- official poster
- Persian: مردی بدون سایه
- Directed by: Alireza Raeesian
- Written by: Alireza Raeesian
- Produced by: Alireza Raeesian
- Starring: Leila Hatami; Ali Mosaffa; Farhad Aslani; Amir Aghaei; Gohar Kheirandish; Nader Fallah; Siamak Atlasi; Nasim Adabi;
- Cinematography: Masoud Salami
- Music by: Sattar Oraki
- Release date: April 2019 (FIFF);
- Running time: 90 Minutes
- Countries: Iran; Spain;
- Languages: Persian; Spanish;

= A Man Without a Shadow =

2019 Iranian film

A Man without a Shadow (مردی بدون سایه) is a 2019 Melodrama Iranian film written, produced and directed by Alireza Raeesian. It stars Leila Hatami, Ali Mosaffa, Farhad Aslani, Amir Aghaei, Gohar Kheirandish, Nader Fallah, Siamak Atlasi, and Nasim Adabi.

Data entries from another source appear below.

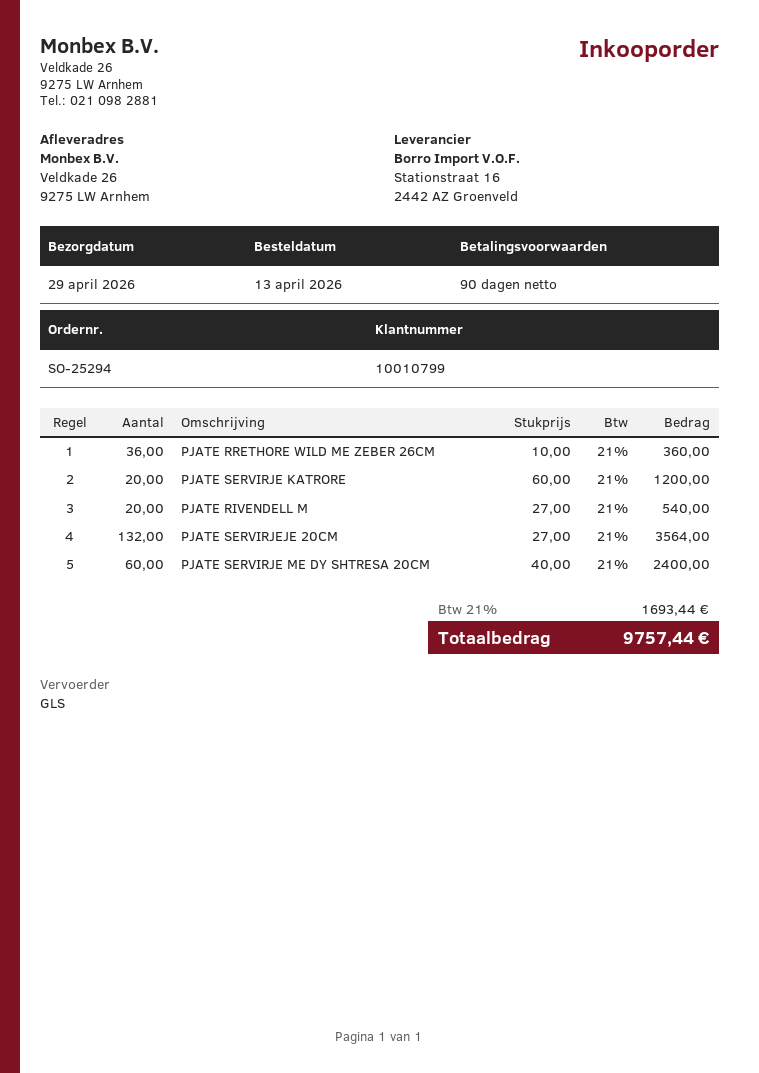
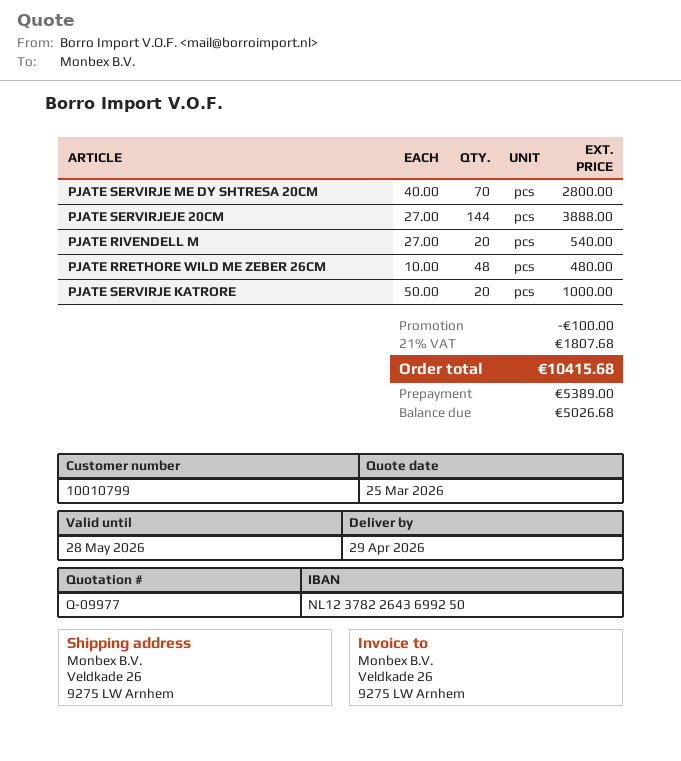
PJATE RRETHORE WILD ME ZEBER 26CM: 36 x 10.00 = 360.00 -> 48 x 10.00 = 480.00
PJATE SERVIRJE KATRORE: 20 x 60.00 = 1200.00 -> 20 x 50.00 = 1000.00
PJATE SERVIRJEJE 20CM: 132 x 27.00 = 3564.00 -> 144 x 27.00 = 3888.00
PJATE SERVIRJE ME DY SHTRESA 20CM: 60 x 40.00 = 2400.00 -> 70 x 40.00 = 2800.00
discount: none -> 100.00
tax: 21% = 1693.44 -> 21% = 1807.68
total: 9757.44 -> 10415.68

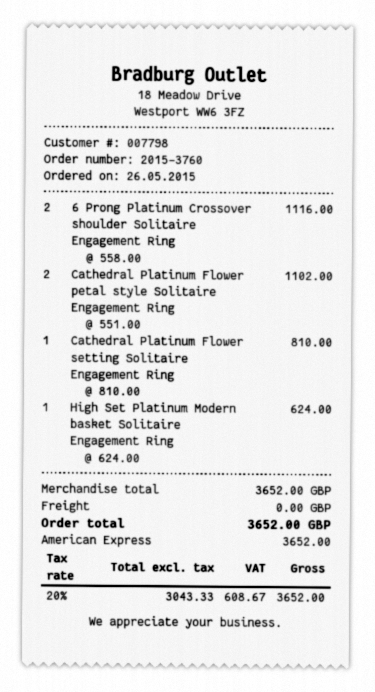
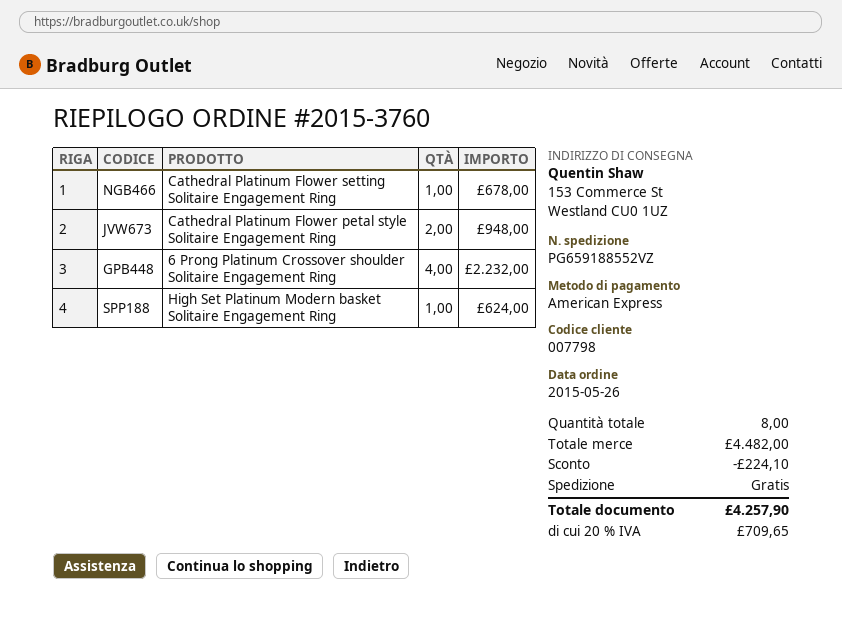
6 Prong Platinum Crossover shoulder Solitaire Engagement Ring: 2 for 1116.00 -> 4 for 2232.00
Cathedral Platinum Flower petal style Solitaire Engagement Ring: 2 for 1102.00 -> 2 for 948.00
Cathedral Platinum Flower setting Solitaire Engagement Ring: 1 for 810.00 -> 1 for 678.00
subtotal: 3652.00 -> 4482.00
discount: none -> 224.10
tax: 20% = 608.67 -> 20% = 709.65
total: 3652.00 -> 4257.90

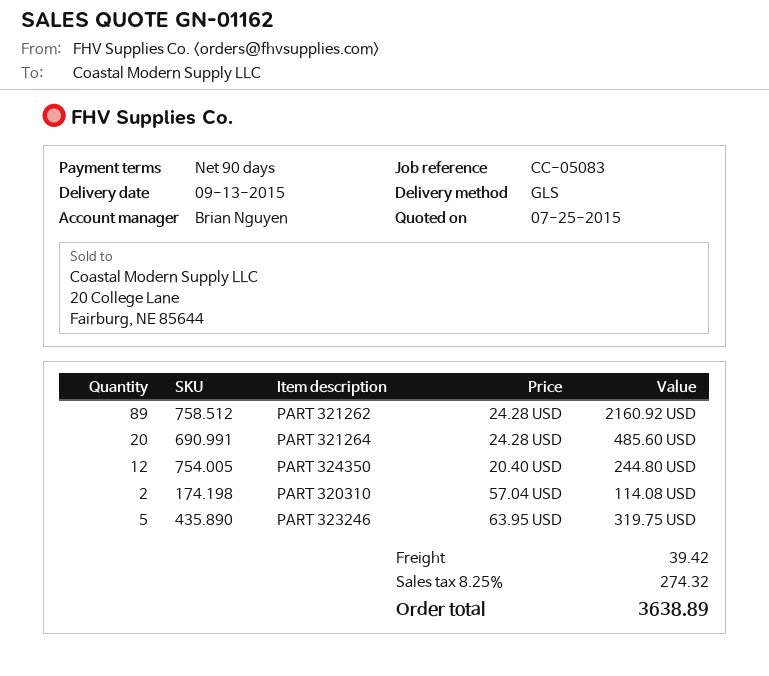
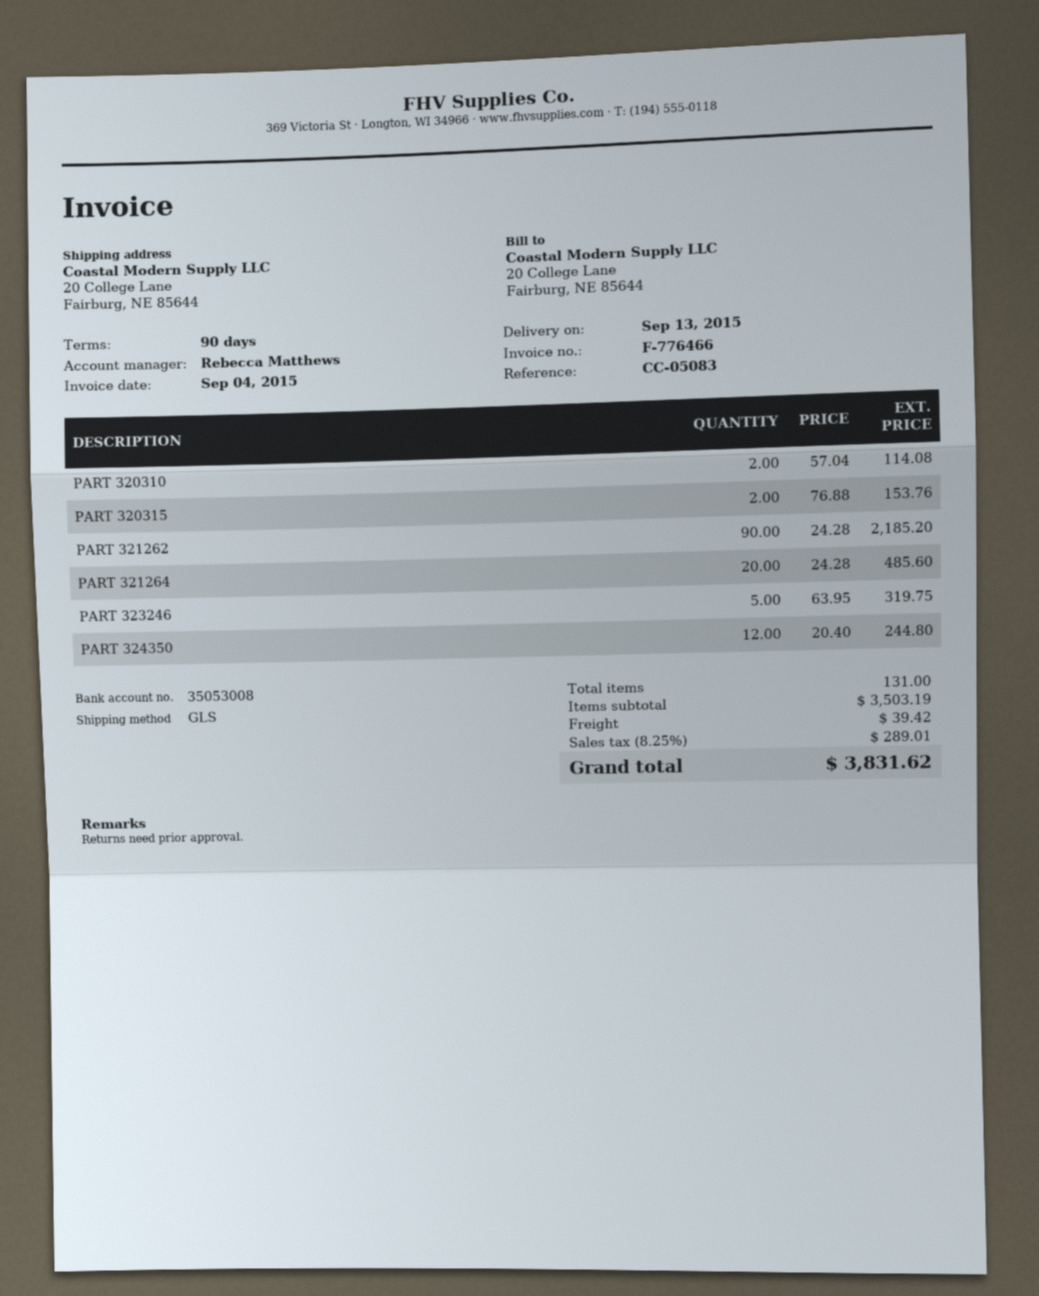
sales rep: Brian Nguyen -> Rebecca Matthews
PART 321262: 89 x 24.28 = 2160.92 -> 90 x 24.28 = 2185.20
PART 320315: none -> 2 x 76.88 = 153.76
tax: 8.25% = 274.32 -> 8.25% = 289.01
total: 3638.89 -> 3831.62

It was shot in Iran and Spain and premiered at the 37th Fajr Film Festival. The film depicts some emotional and matrimonial challenges of Iranian modern society. The film attended a number of international film festivals, including the 10th edition of the London Iranian Film Festival in the United Kingdom and the 18th Dhaka International Film Festival in Bangladesh. The Malaysia International Film Festival listed this film in its "Official selection" in 2020, alongside the Asian Film Festival Barcelona listed it in its "Special section" in the same year.

== Summary ==
Mahan is a determined documentary filmmaker who tackles the challenging subject of honor killings. Despite the importance of his work, the broadcaster rejects his film, resulting in his unwarranted firing. Faced with threats from the victim's family, he recognizes that his safety is in jeopardy. In a bold move to support him, his wife, Sayeh, secures a high-profile position at a major company. She confidently travels to Spain with her boss to close a significant deal, but upon her return, she mysteriously disappears.